Aspar Circuit: Jorge Martinez über Valencias Trainingszentrum der Stars
Der Aspar Circuit in der Nähe von Valencia hat sich als feste Trainingsbasis etabliert. Jorge Martinez erklärt, warum MotoGP-Stars wie Marc Marquez und Maverick Vinales dort fahren.
Unweit von Valencia hat sich der Aspar Circuit längst als feste Größe etabliert. Die 2,2 Kilometer lange Strecke zwischen Guadassuar und Algemesi unweit von Valencia dient nicht nur als Heimatbasis des Aspar-Teams, sondern wird regelmäßig von MotoGP-Stars wie Marc Marquez, Jorge Martin, Joan Mir, Maverick Vinales oder Alex Marquez für ihr Training genutzt.
Eigentümer Jorge «Aspar» Martinez zeigt sich mit der Entwicklung der Anlage sehr zufrieden. «Ich muss Marc und Alex Marquez, Martin, Mir, Quartararo und Vinales danken», betonte der vierfache Weltmeister. «Sie sind deshalb so angetan, weil wir ein Projekt geschaffen haben, bei dem ein Fahrer über eine ganze Woche hinweg unterschiedliche Trainingsformen absolvieren kann.»

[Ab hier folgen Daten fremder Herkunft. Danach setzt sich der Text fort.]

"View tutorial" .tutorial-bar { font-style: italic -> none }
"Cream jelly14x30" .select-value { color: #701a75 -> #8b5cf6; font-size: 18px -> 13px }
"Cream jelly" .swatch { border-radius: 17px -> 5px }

Der Aspar Circuit, ursprünglich 2017 als Circuit de la Ribera eröffnet, blickt auf eine bewegte Geschichte zurück. Nach politischen Auseinandersetzungen, juristischen Verfahren und längeren Schließungen übernahm Aspar die Anlage 2022 gemeinsam mit Unternehmer Juan Roig. Seit der Wiedereröffnung im Frühjahr 2024 wurde der Kurs kontinuierlich weiterentwickelt und hat sich als professionelles Trainingszentrum und Teamstandort etabliert.

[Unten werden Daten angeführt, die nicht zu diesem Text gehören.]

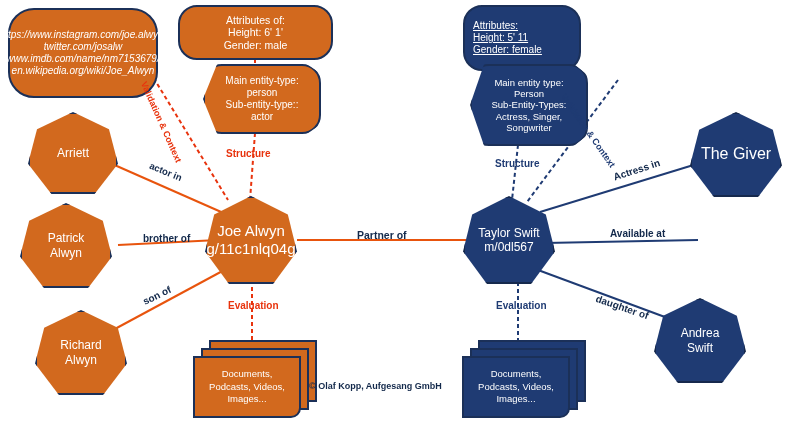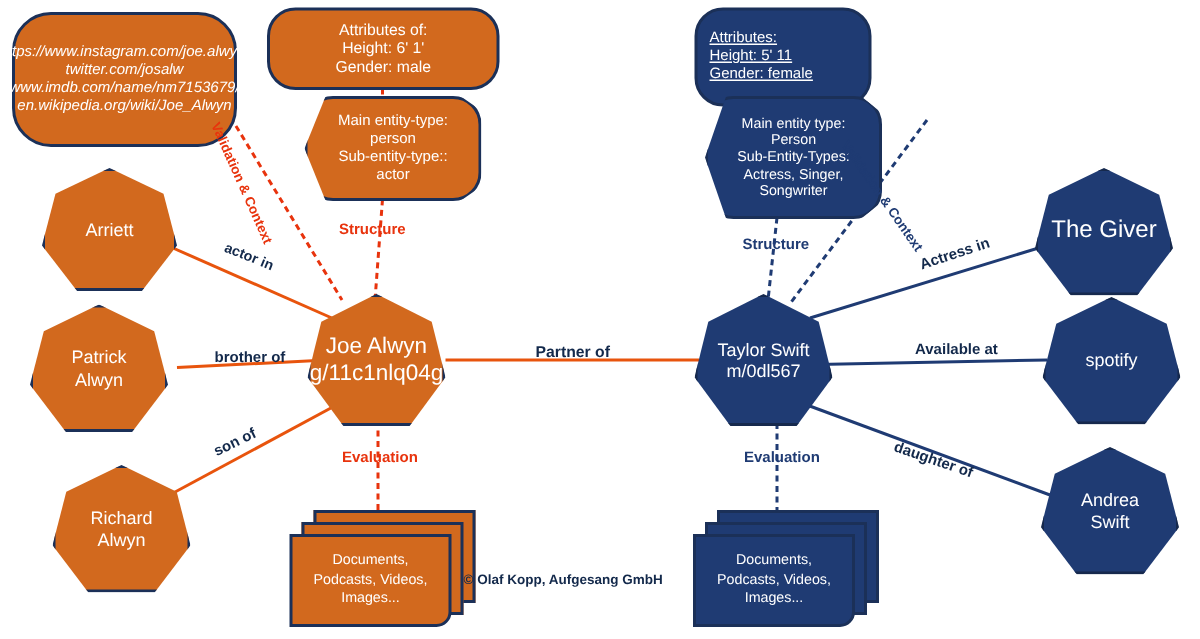"spotify" div.node { html: <div>spotify</div> -> none }
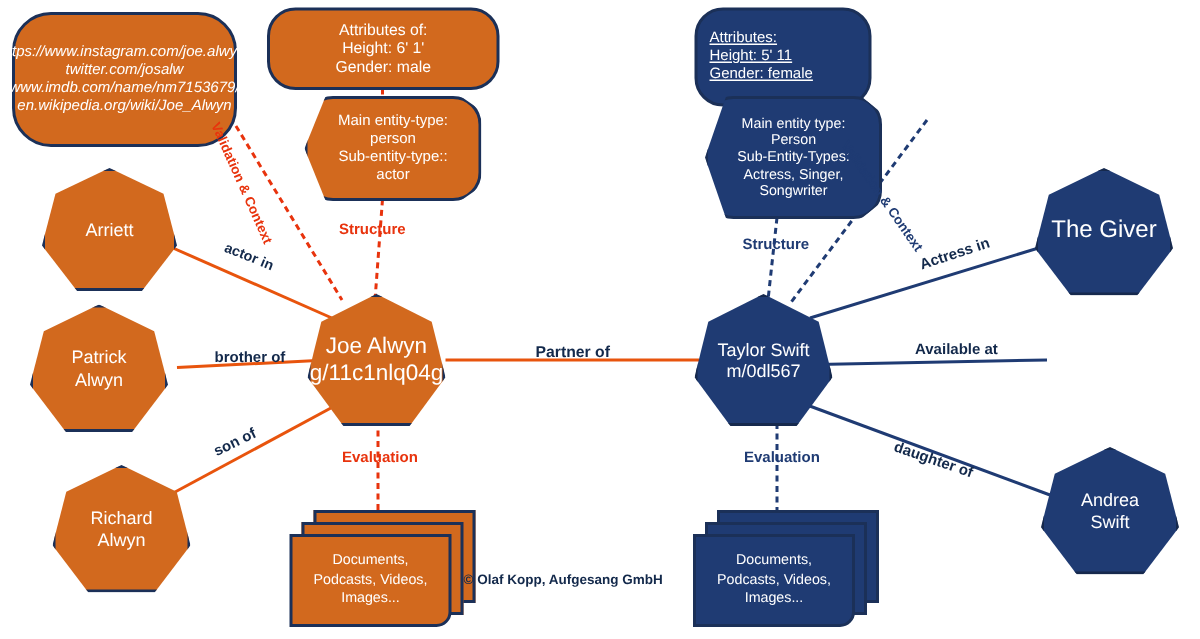"Andrea" div.node { left: 694px -> 654px }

Auf einer Gesamtfläche von rund 350.000 Quadratmetern bietet der Komplex weit mehr als nur eine klassische Rennstrecke. Neben dem Hauptkurs mit zehn Links- und zehn Rechtskurven gibt es eine identische Kartstrecke, einen Offroad-Bereich für Flat-Track, Supermoto und Autocross sowie eine große Asphaltfläche für Drift- und Sicherheitstrainings. Ergänzt wird das Angebot durch Museum, Restaurant, Helipad, Krankenstation und 18 professionelle Boxen.

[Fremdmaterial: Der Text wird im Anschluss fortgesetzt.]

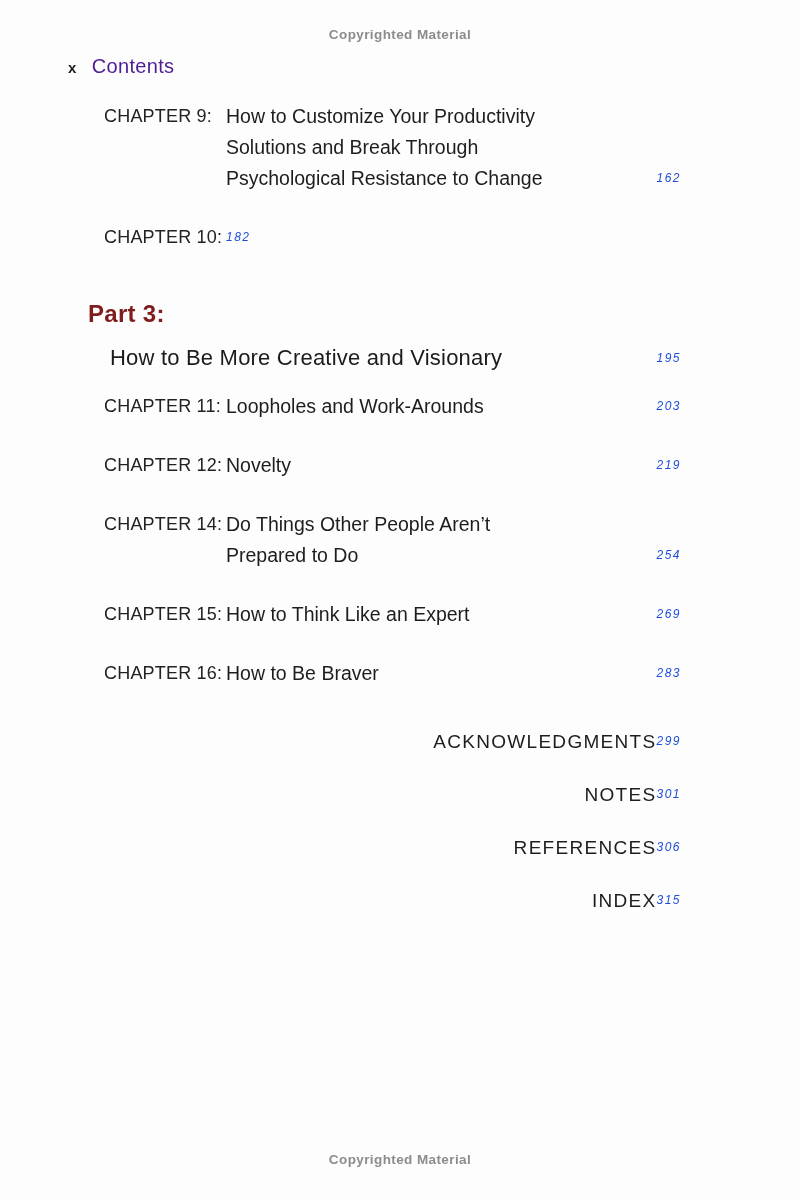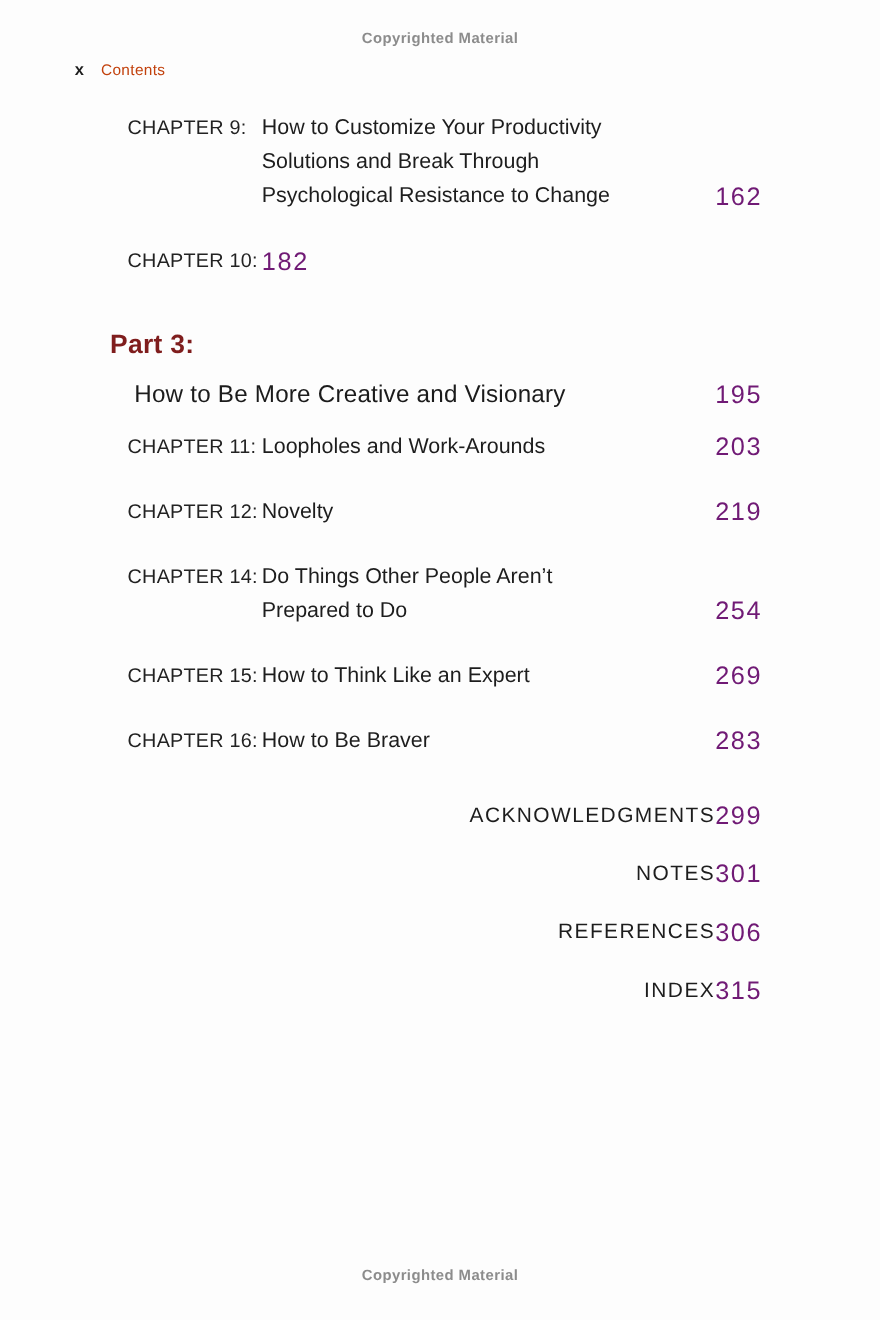"Contents" .page-header .header-title { color: #c2410c -> #4c1d95; font-size: 14px -> 20px }
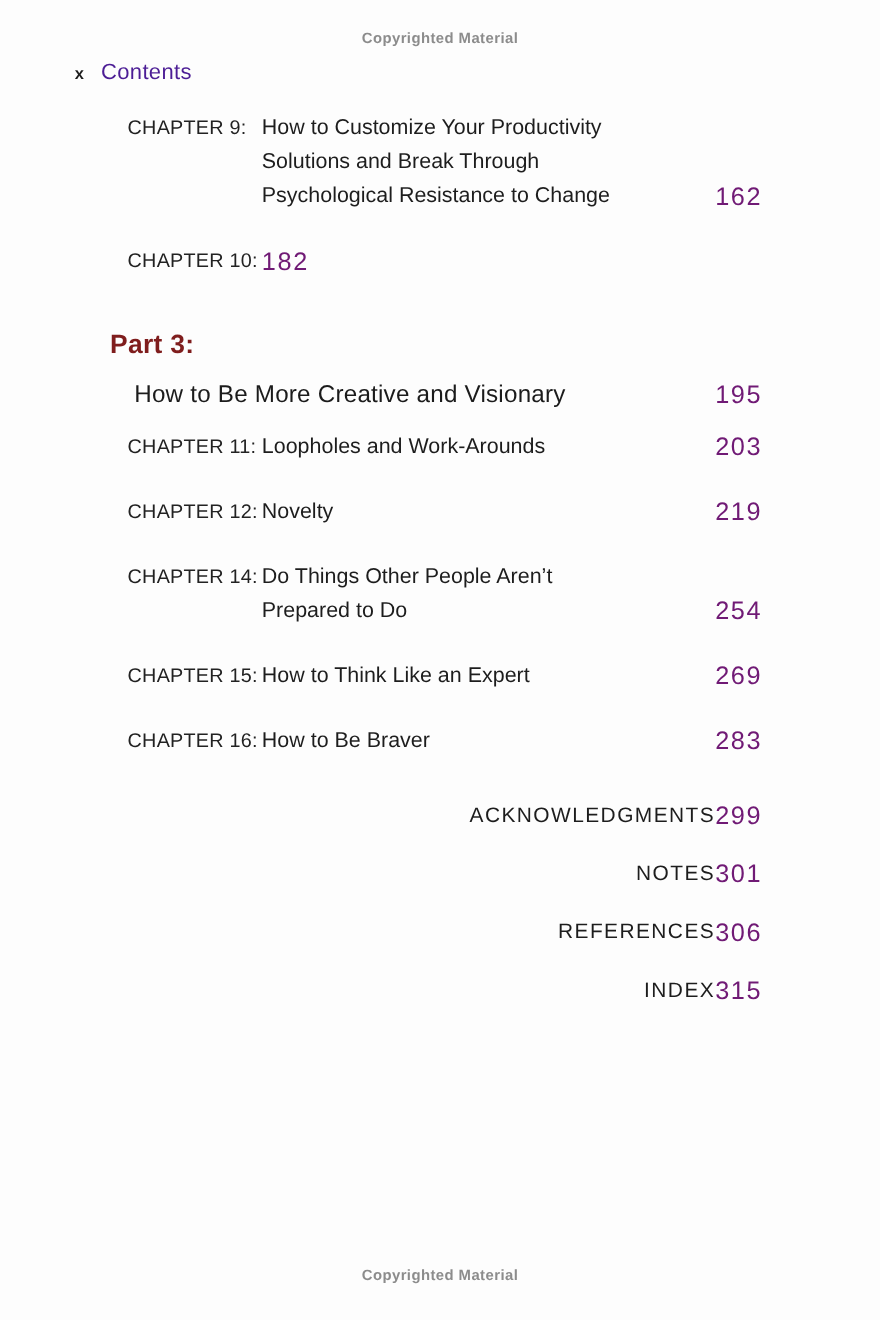"CHAPTER 9:" .toc { left: 100px -> 88px }
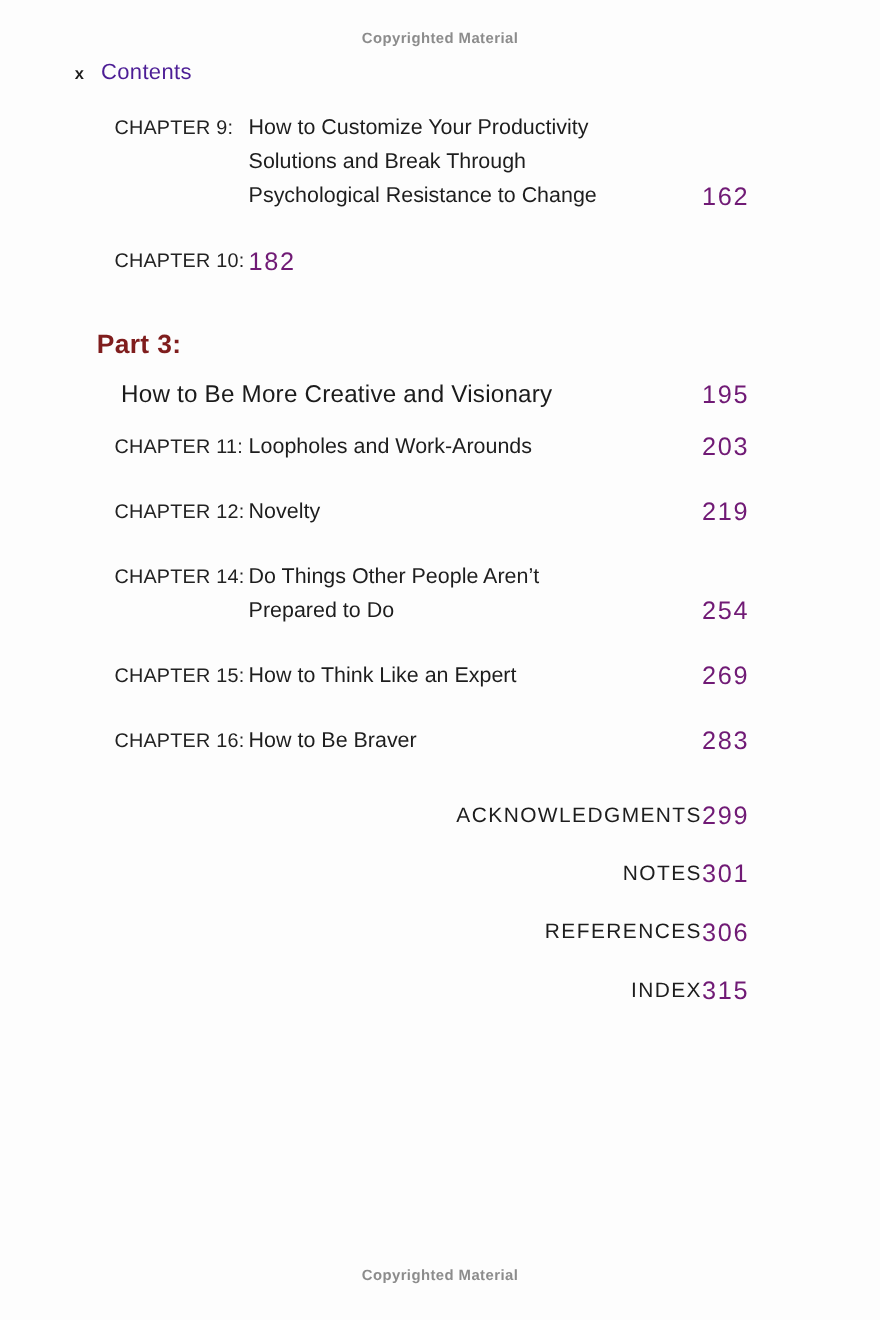"162" .page-num { color: #701a75 -> #1d4ed8; font-size: 23px -> 12px; font-style: none -> italic }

«Wir haben Sand, Flat-Track, wir haben eine kleine Strecke für kleine Motorräder, wir haben eine Technikstrecke, wir haben eine große Strecke für große Motorräder», erklärte Martinez das Konzept. «Auf diese Weise wird ein Fahrer über viele Tage hinweg nicht müde.» Der Hauptkurs sei bewusst kompakt ausgelegt: «Die Rennstrecke ist relativ klein, aber sehr fordernd und sehr technisch. Und ich glaube, das ist es, was den Fahrern gefällt.»
Dabei steht der Aspar Circuit nicht ausschließlich Profis offen. «Man kann im Internet nachsehen, ob die Strecke geöffnet ist oder ob eine Veranstaltung stattfindet», so Aspar. «Wenn die Strecke geöffnet ist, zahlt man, glaube ich, 80 Euro, und schon kann man fahren.»
Für MotoGP-Stars gibt es andere Modelle: «Maverick oder Marquez und Co. haben gegen eine jährliche Gebühr das ganze Jahr über eine Box. Ihre Motorräder stehen dort, und sie kommen dann gezielt zum Trainieren.»
Knapp zwei Jahre nach dem Neustart der Anlage steht fest: Der Aspar Circuit ist längst mehr als ein ambitioniertes Projekt – er ist ein fester Bestandteil der Trainingsroutine vieler Spitzenfahrer geworden.